Results Findings from 14 oral and seven anal DBE in 19 CD cases (11 males p = 0.003 vs control database) were reviewed. Mean age at CD diagnosis (37 ± 19 vs. 27 ± 18) and at small bowel evaluation (49 ± 15 vs. 38 ± 13) was significantly higher in the DBE group compared to controls (p < 0.001). Indications for DBE were the follow up of known refractory coeliac disease (RCD) (#7), suspicion of small bowel complications due to gastrointestinal symptoms (#4), severe iron deficiency anaemia (#6) and long standing poor dietary adherence (#2). All DBE were performed after small bowel capsule endoscopy, except for one case. 3 patients from the known RCD group had evidence of TCRg monoclonality on biopsy (type 2 RCD). One of these patients had jejunal ulceration whilst the other 2 cases had areas with small white raised patches. A further RCD case had evidence of jejunal ulceration however biopsies didn’t show any evidence of TCRg monoclonality. A single RCD case had distally worsening atrophy. Patchy small bowel atrophy was observed in all the non adherent patients and in 2 patients with persistent gastrointestinal symptoms who had only been on a gluten free diet for a short time. Two jejunal adenocarcinomas and an ileal neuroendocrine tumour were detected. All 3 of these patients presented with iron deficiency anaemia.
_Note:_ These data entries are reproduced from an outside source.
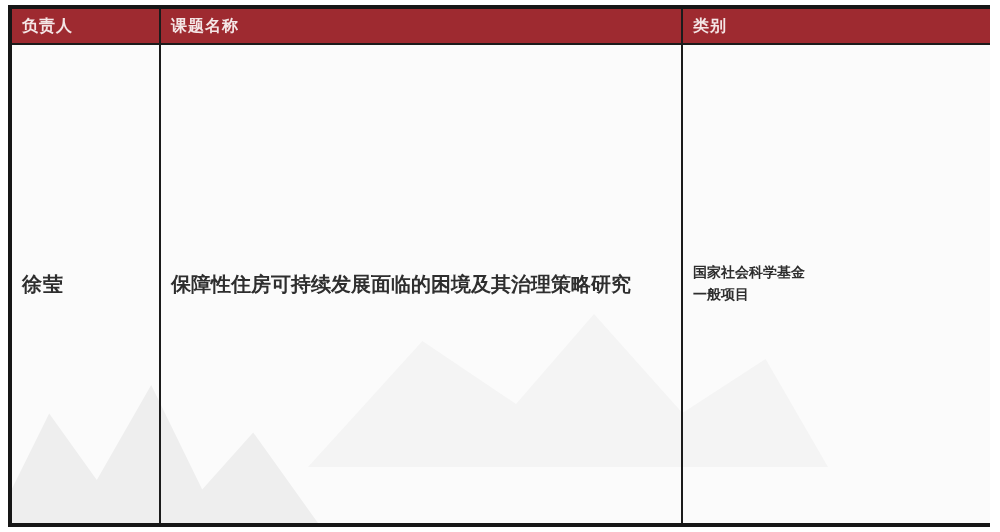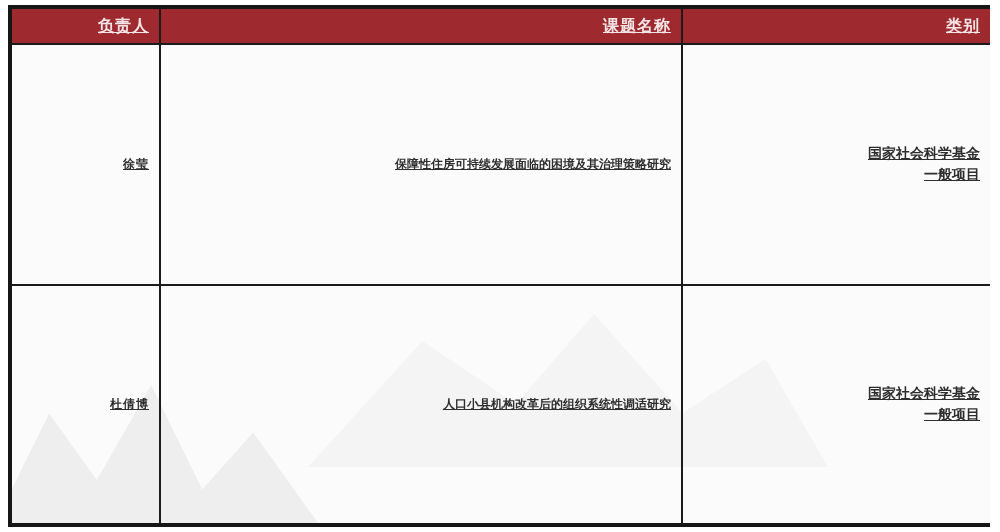--- a/index.html
+++ b/index.html
@@ -64,10 +64,9 @@
 
   th, td {
     border: 2.5px solid #1b1b1b;
-    text-align: right;
+    text-align: left;
     vertical-align: middle;
     padding: 2px 10px;
-    text-decoration: underline;
   }
 
   thead tr { height: 37px; }

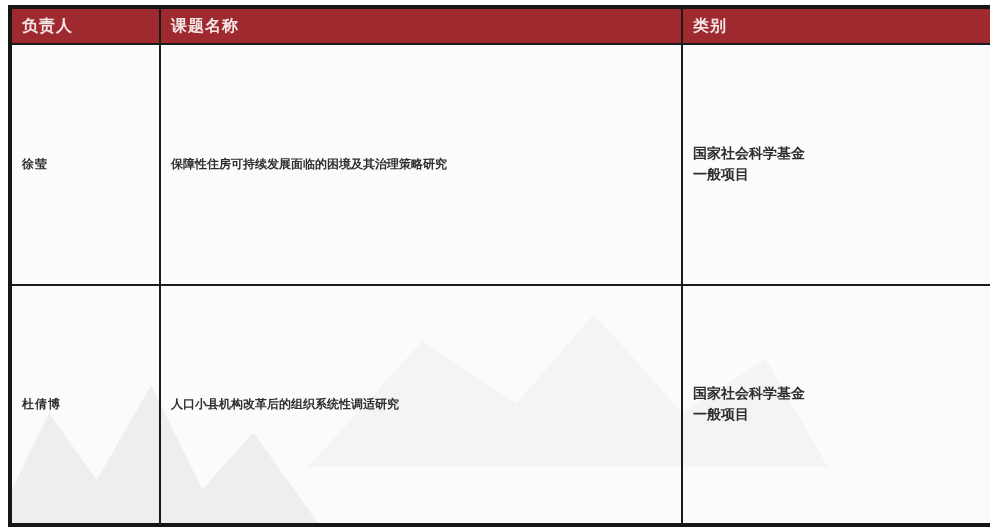--- a/index.html
+++ b/index.html
@@ -83,7 +83,7 @@
   td {
     background: transparent;
     color: #2e2e2e;
-    font-size: 12px;
+    font-size: 20px;
     font-weight: 700;
   }
 

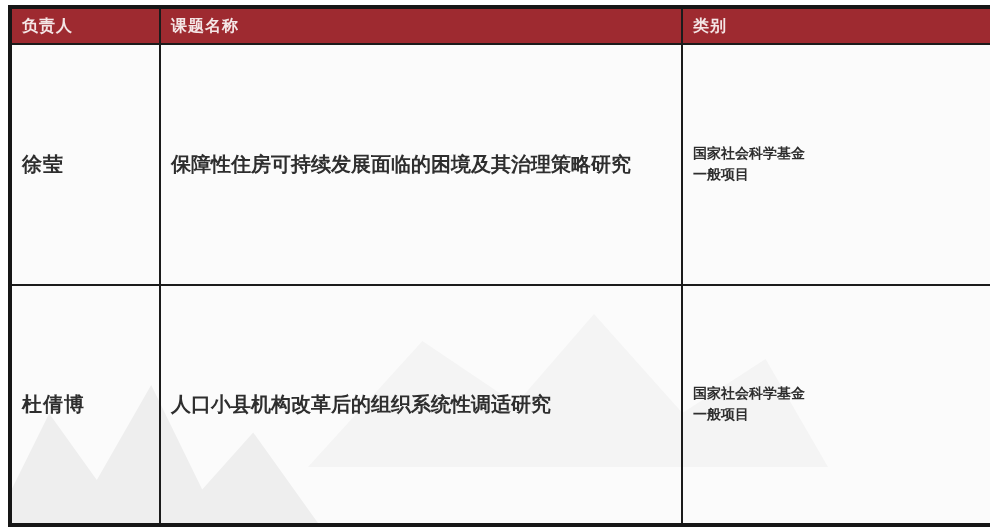--- a/index.html
+++ b/index.html
@@ -118,14 +118,6 @@
           <span class="cat-line">一般项目</span>
         </td>
       </tr>
-      <tr>
-        <td class="leader">杜倩博</td>
-        <td class="title">人口小县机构改革后的组织系统性调适研究</td>
-        <td class="category">
-          <span class="cat-line">国家社会科学基金</span>
-          <span class="cat-line">一般项目</span>
-        </td>
-      </tr>
     </tbody>
   </table>
 </div>

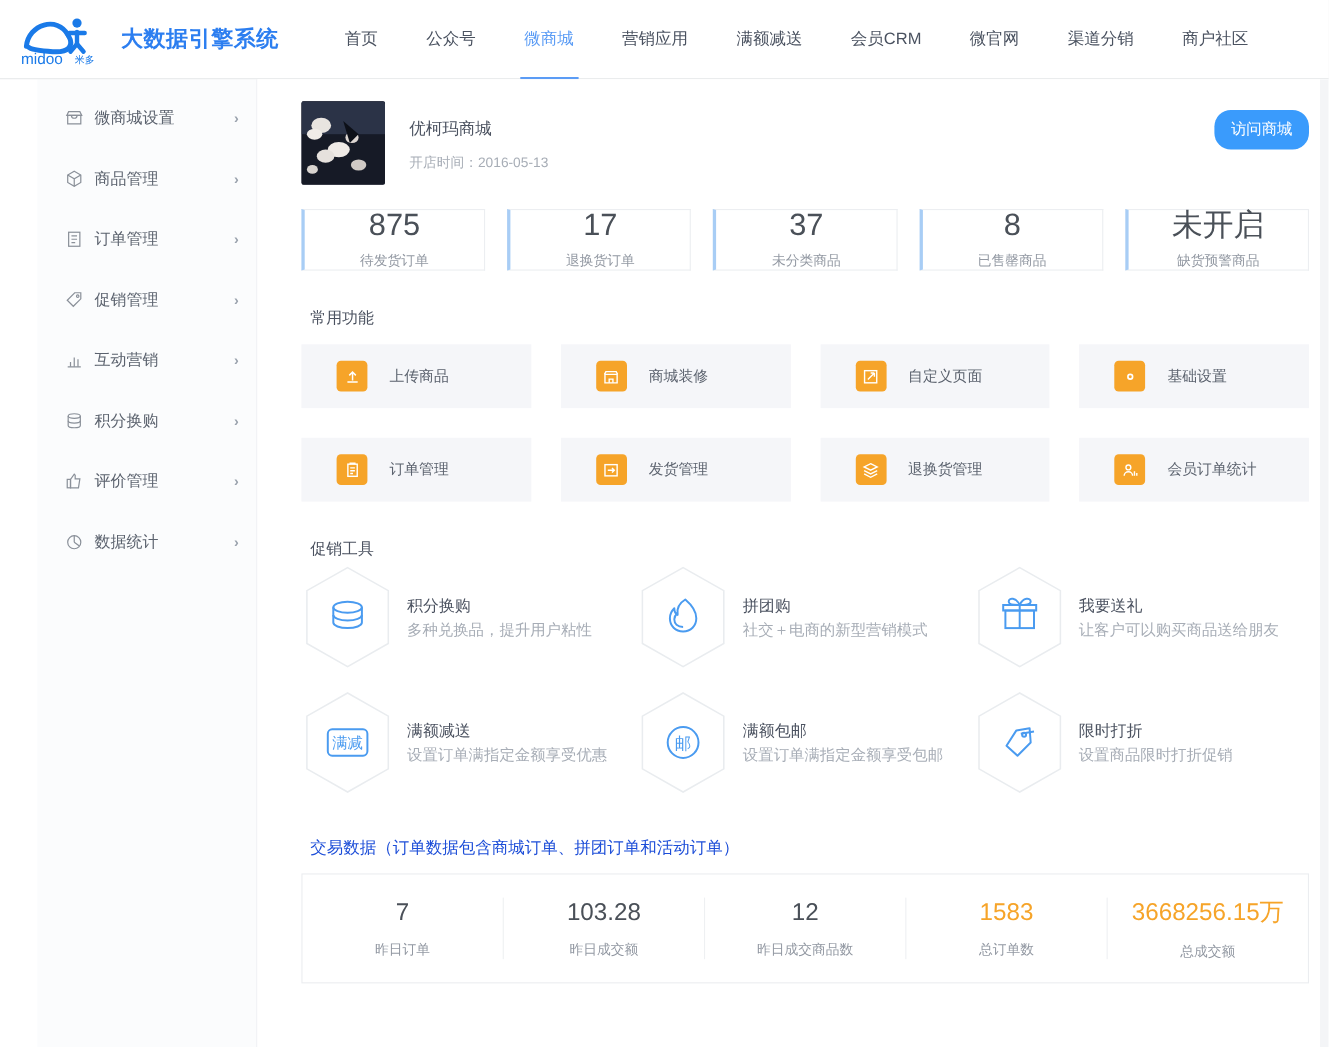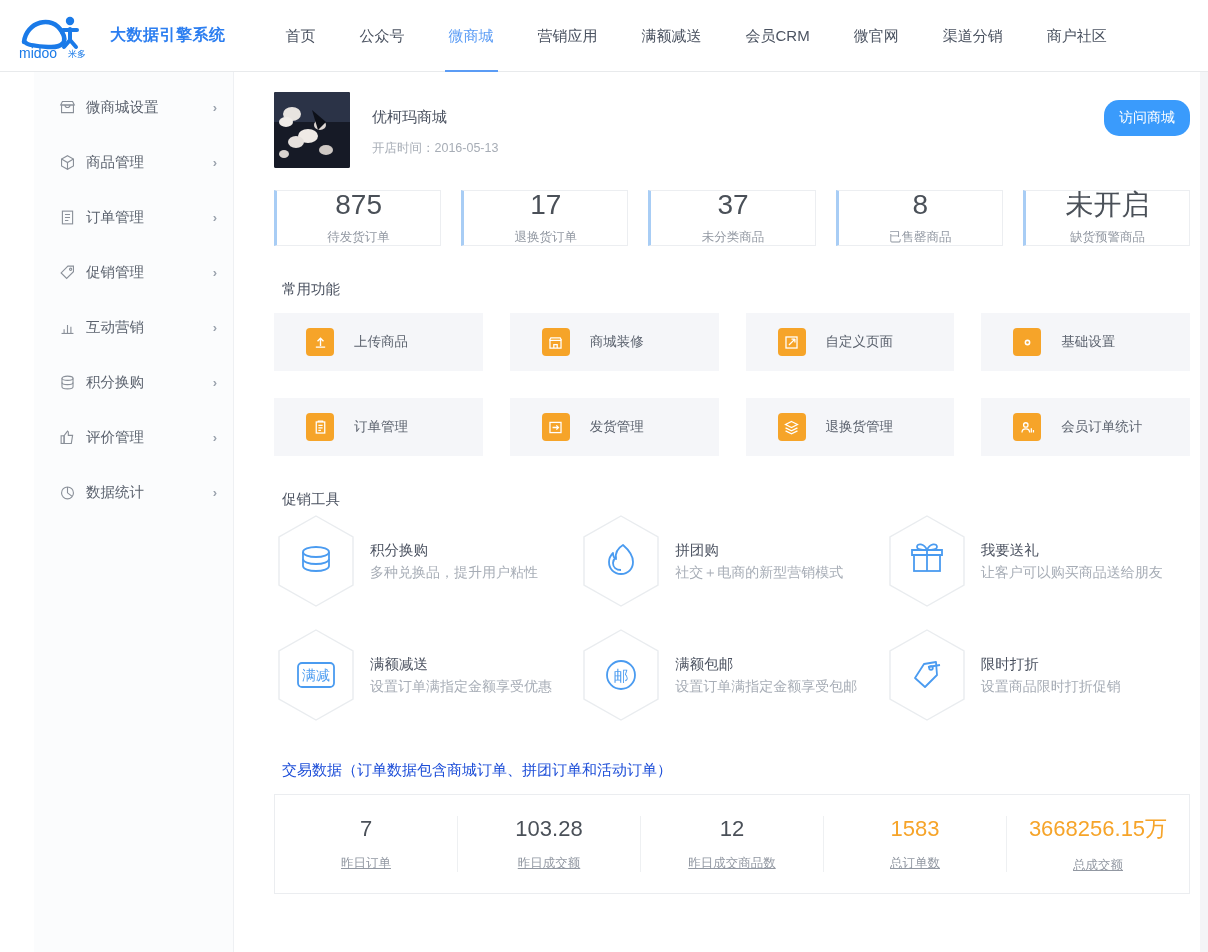--- a/index.html
+++ b/index.html
@@ -24,7 +24,7 @@
   .brand { display: flex; align-items: center; gap: 10px; }
   .logo-mark { width: 82px; height: 48px; display: block; }
   .brand-title {
-    font-size: 16px; font-weight: bold; color: #2c7ef0;
+    font-size: 20px; font-weight: bold; color: #2c7ef0;
     letter-spacing: .5px; white-space: nowrap;
   }
   .nav-items { display: flex; align-items: center; height: 56px; margin-left: 38px; }

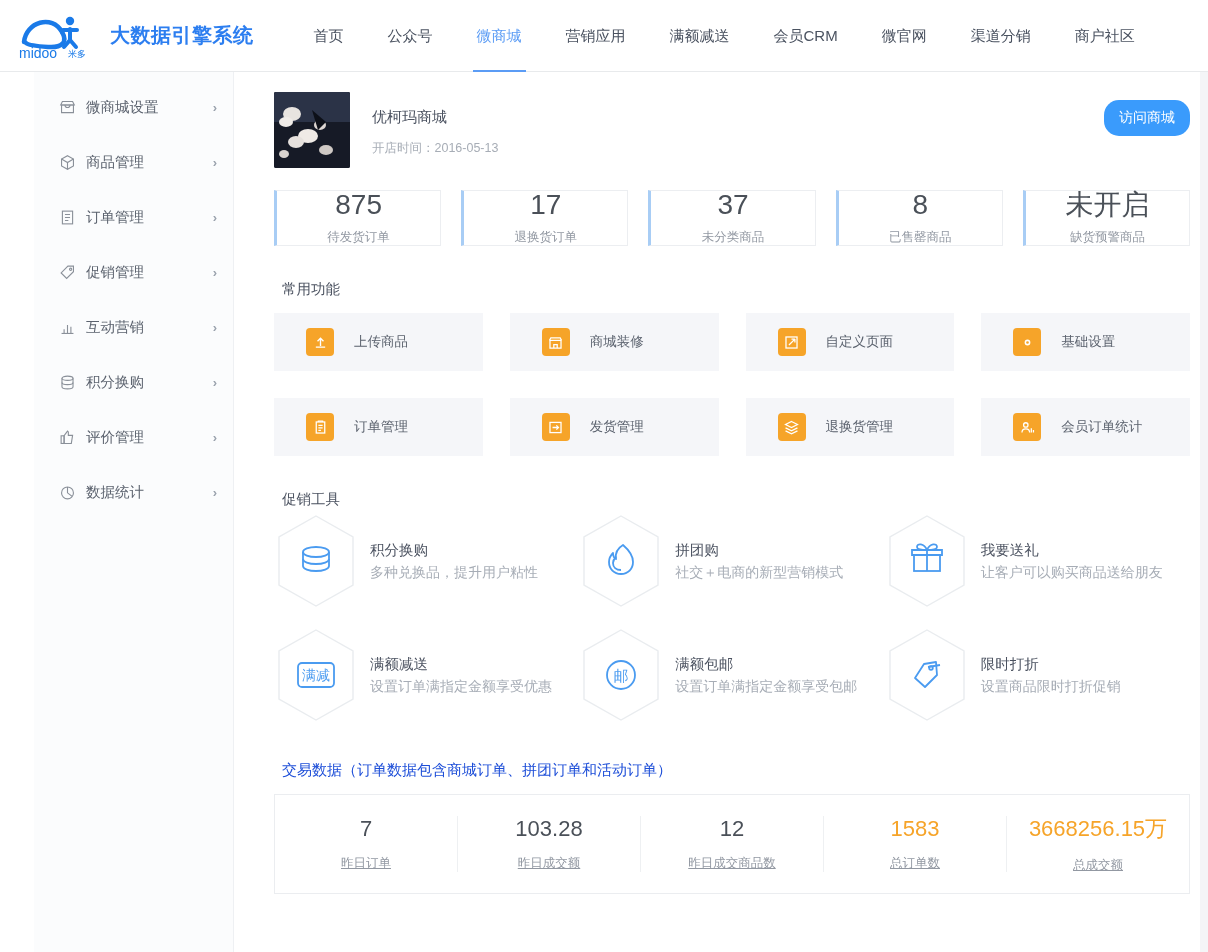--- a/index.html
+++ b/index.html
@@ -204,7 +204,7 @@
   .trade-cell:last-child { border-right: none; }
   .trade-val { font-size: 22px; color: #4a5058; font-weight: 300; }
   .trade-val.accent { color: #f6a429; }
-  .trade-lab { font-size: 12.5px; color: #9298a2; margin-top: 13px; text-decoration: underline; }
+  .trade-lab { font-size: 12.5px; color: #9298a2; margin-top: 13px; }
 
   .rail { position: absolute; top: 0; right: 0; width: 8px; height: 100%; background: #f4f5f7; }
 </style>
Conclusion This is the largest international DBE outcomes study in CD patients. Even minor mucosal lesions seen at DBE may be associated with significant pathology. Evaluation of non-responsive/refractory symptoms by DBE was associated with older patients (p < 0.001) and a higher proportion of males (p = 0.003) than an uncomplicated CD population. Further studies are needed to better understand the clinical relevance of the small bowel endoscopic features and to optimise DBE indications.

Disclosure of Interest None Declared.